■ Records supplied ■
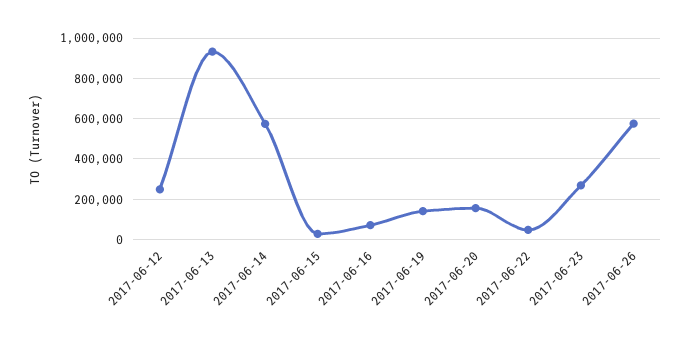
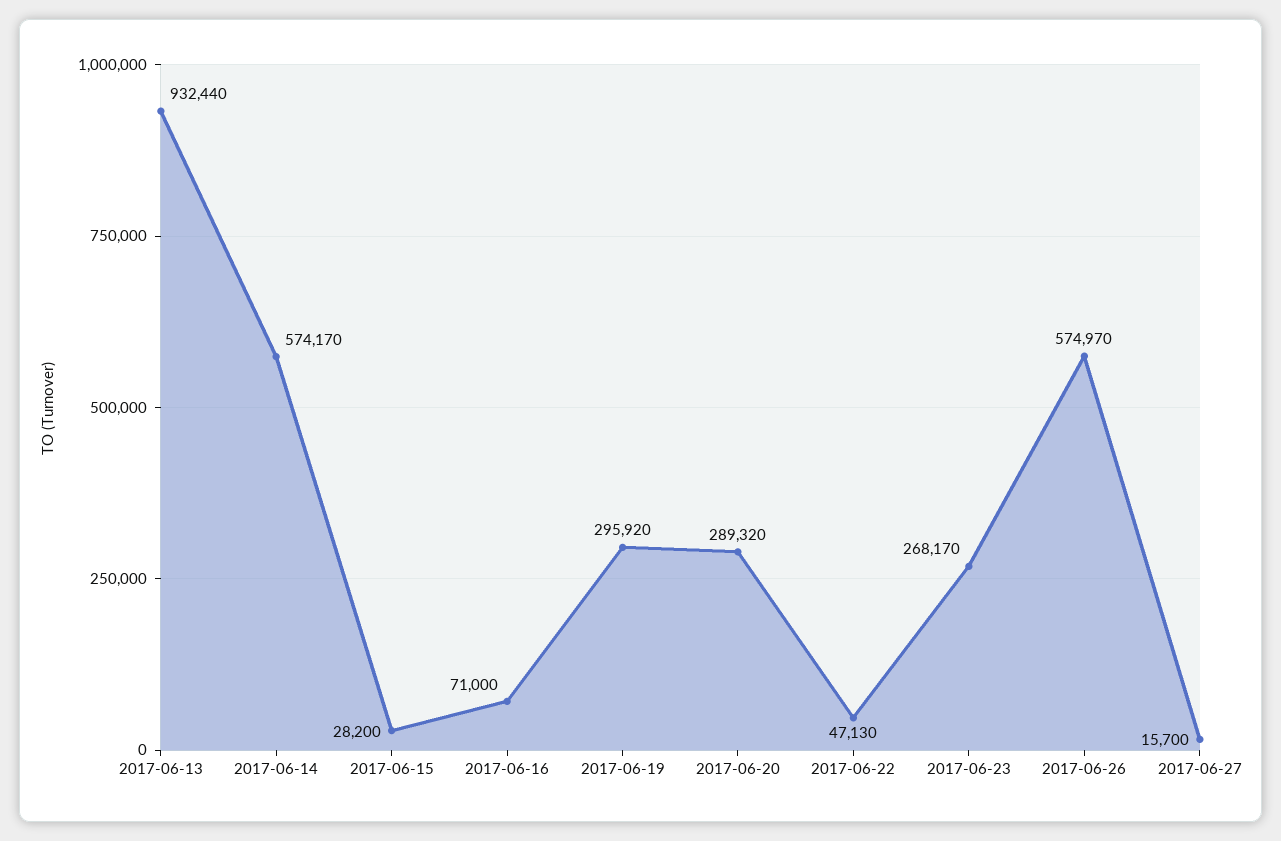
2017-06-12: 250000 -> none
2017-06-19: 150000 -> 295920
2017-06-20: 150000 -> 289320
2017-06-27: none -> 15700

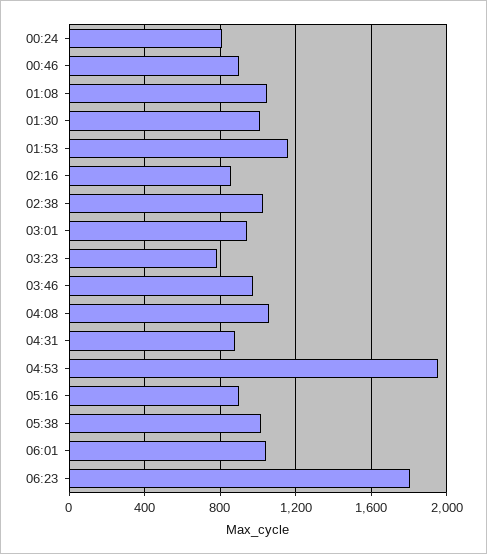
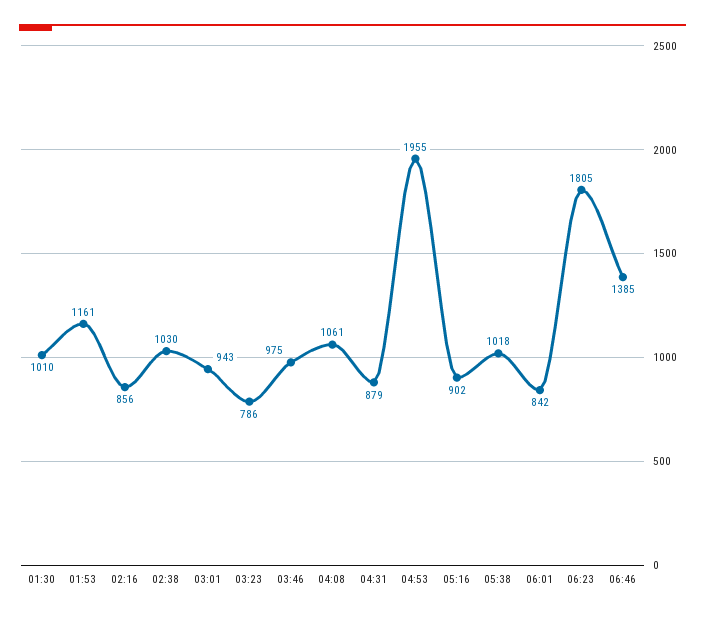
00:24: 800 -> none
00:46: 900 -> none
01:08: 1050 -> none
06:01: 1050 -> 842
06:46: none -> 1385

==

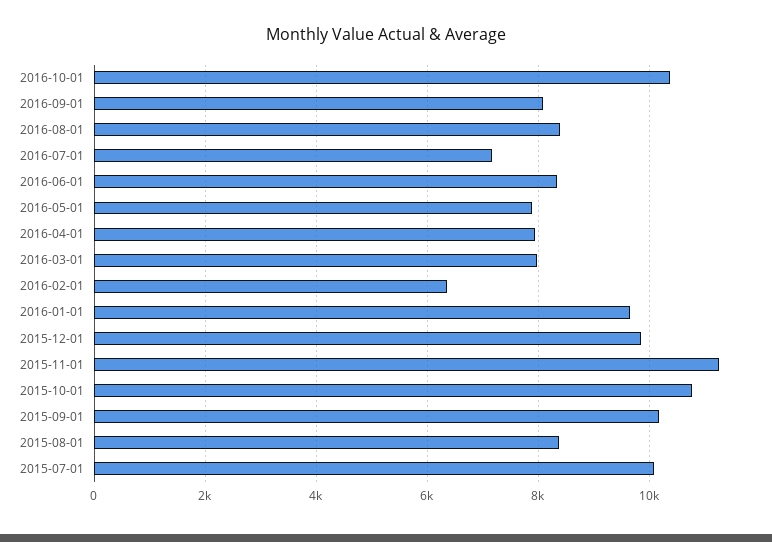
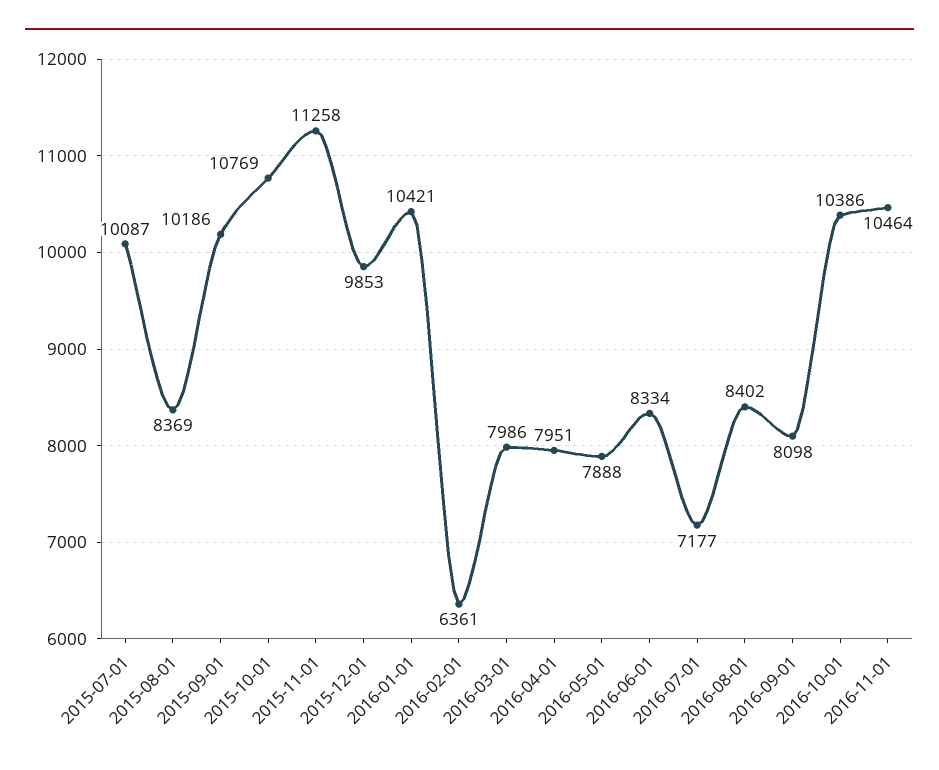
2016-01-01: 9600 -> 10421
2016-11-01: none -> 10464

==

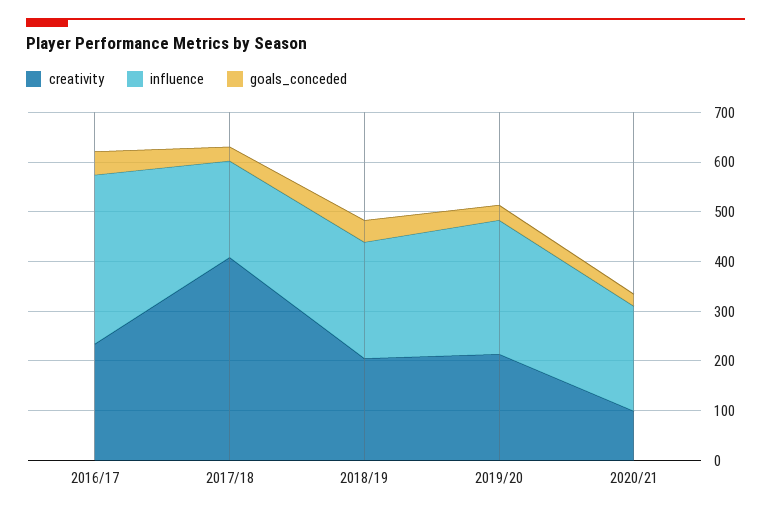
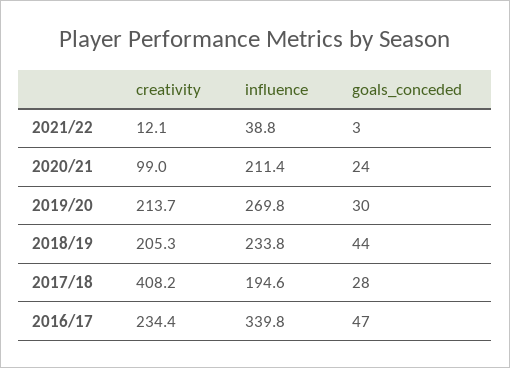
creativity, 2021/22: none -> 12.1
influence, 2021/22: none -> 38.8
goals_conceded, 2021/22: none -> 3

■ Your objective ■
Count every line of the records above in which the string "none" appears. The number alone is to be given.

■ Answer section ■
10